American Express is credited with originating the practice of cause marketing when it linked card usage with support for renovating the Statue of Liberty in 1983. A year or two later, the company joined with a fledgling organization, Share Our Strength, to leverage its ties with restaurants and the food service community to raise money to fight hunger.

In most instances, the case for cause marketing is not entirely altruistic. While it may benefit the not-for-profit "cause", the “for profit” partner usually has benefits in mind as well. Gain additional exposure. Make additional sales. Generate goodwill.

The Cause Marketing Forum claims that two thirds of brands engage in cause marketing and 97% of marketing executives believe it’s a valid business strategy.

Does such popularity guarantee success?

I don’t think so. In fact, I think it raises the bar on what it will take today for a cause marketing initiative to truly be successful. For either party.

Sponosoring organizations must recognize that today’s consumers are more likely to be skeptical than trusting when examining corporate motives. For example, when JPMorgan Chase recently sponsored the “American Giving Awards,” the New York Times labeled it “a gambit to promote its charitable work – and maybe polish its image, which has suffered since the financial collapse in 2008.”

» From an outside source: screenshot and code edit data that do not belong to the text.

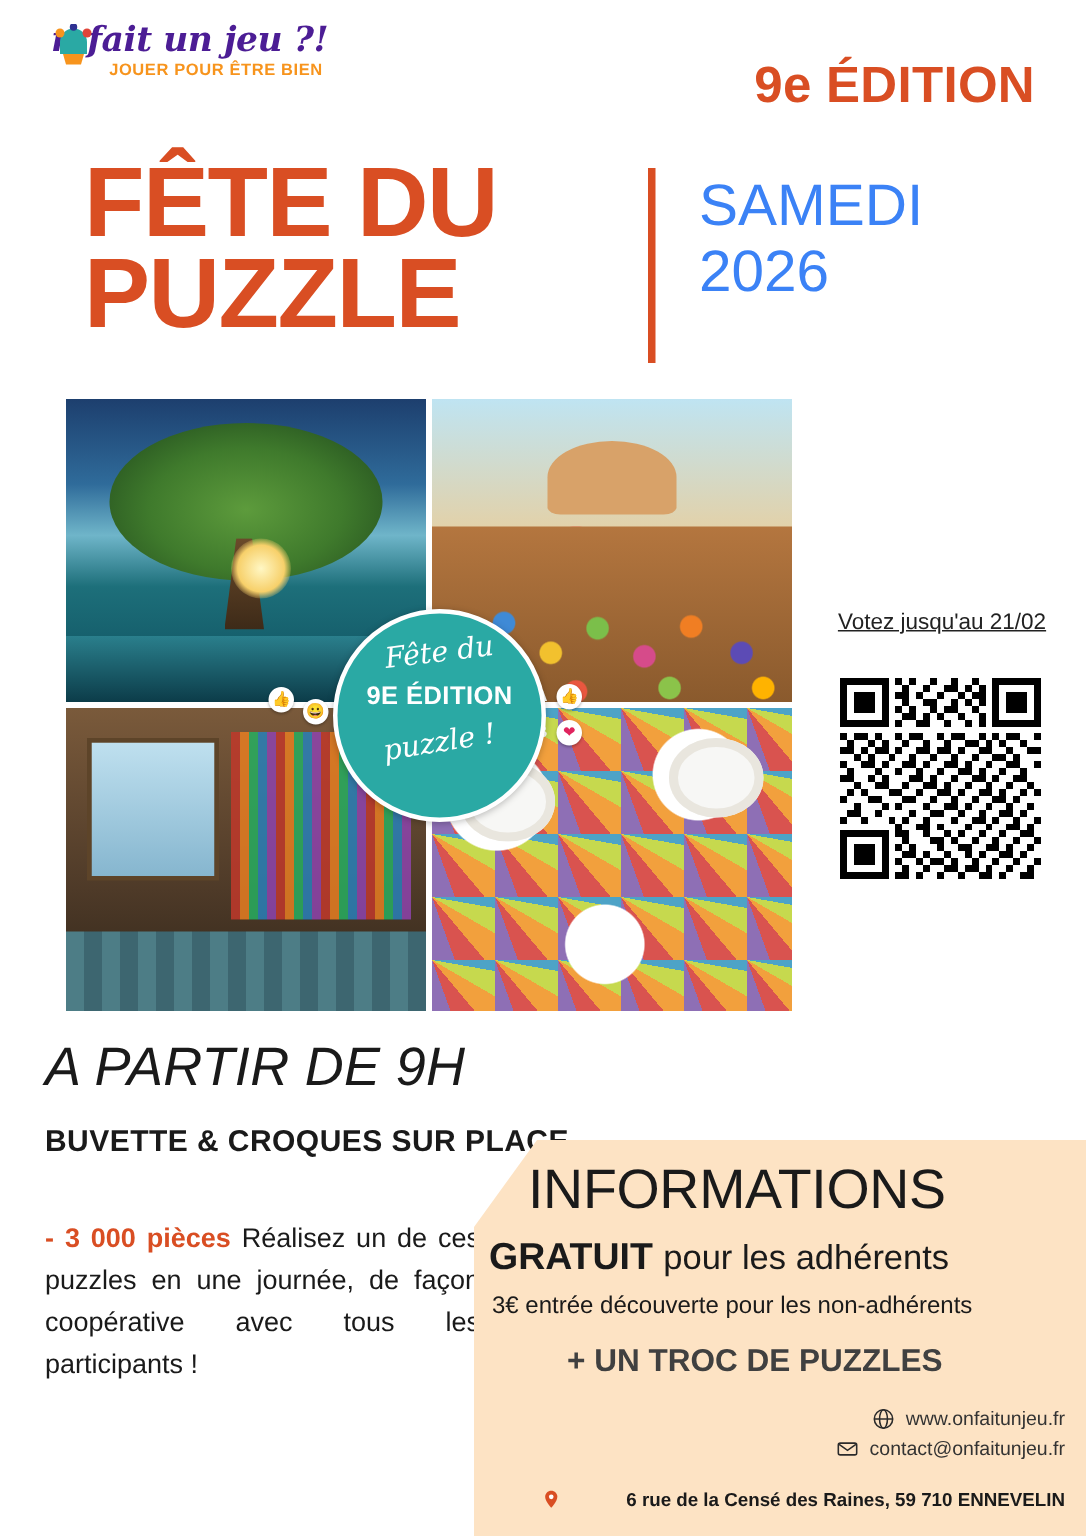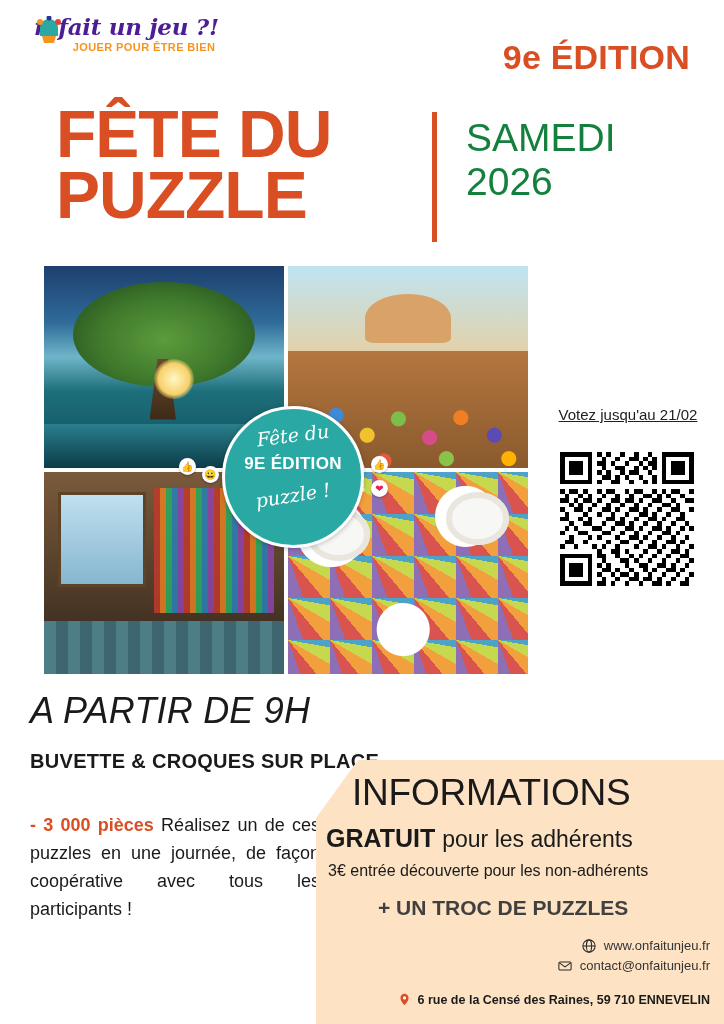--- a/index.html
+++ b/index.html
@@ -95,7 +95,7 @@
     position: absolute;
     left: 466px;
     top: 116px;
-    color: #15803d;
+    color: #3b82f6;
     font-size: 39px;
     line-height: 1.12;
     font-weight: 400;

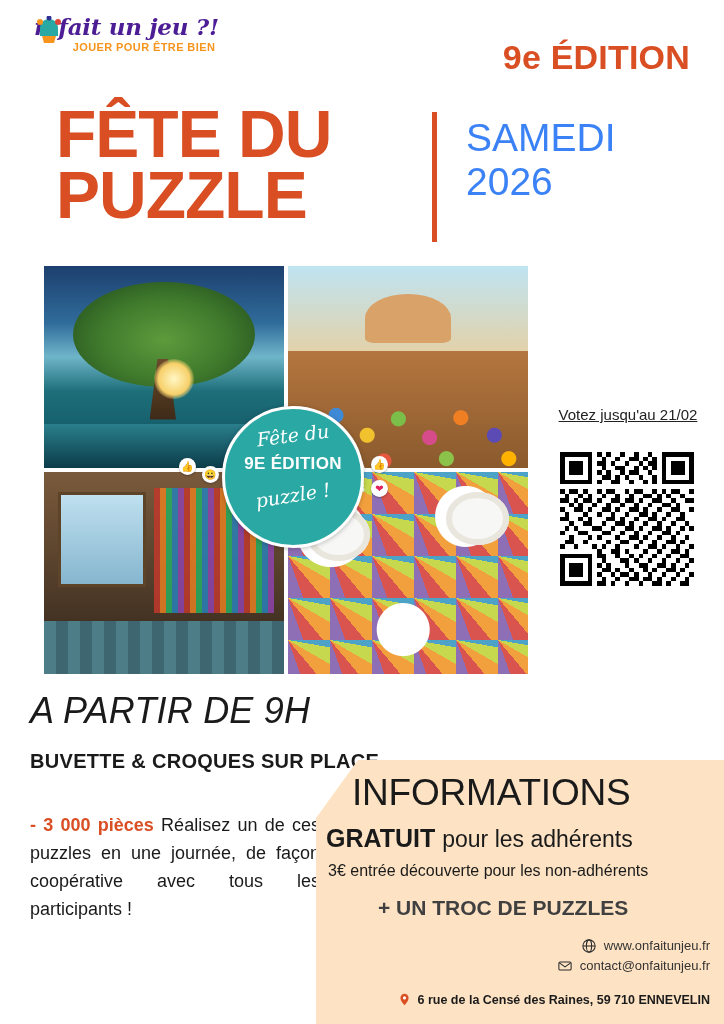--- a/index.html
+++ b/index.html
@@ -401,7 +401,7 @@
     color: #1a1a1a;
     display: flex;
     align-items: center;
-    justify-content: flex-end;
+    justify-content: space-between;
     gap: 6px;
     white-space: nowrap;
   }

Beneficiaries need to exercise caution as well. The presumption, of course, is that any revenues generated from the partnership will be an incremental increase in donations and/or an influx of new supporters.

But that may not be the case. In a study published in the Journal of Consumer Psychology, a University of Michigan researcher concludes that consumers see cause marketing transactions as charitable acts, and this can lead to a decline in subsequent charitable behavior.

“Our findings indicate that people appear to realize that their motives for participating in CM are more selfish than for charitable giving, reducing their subsequent happiness. Unfortunately, this does not prevent them from substituting it for charitable giving, which reduces overall charitable donation.”

So, what’s a development director to do when a strong corporate supporter steps forward to suggest a “win/win” partnership?

Look, before you leap. Very carefully, in most cases.

Assess the potential for new revenue from new sources. But, consider too, how current supporters will view the arrangement. Is this congruent with your mission? Consistent with past (and expected) practices? In good faith with the people you serve?

After all, the cause you save may be your own!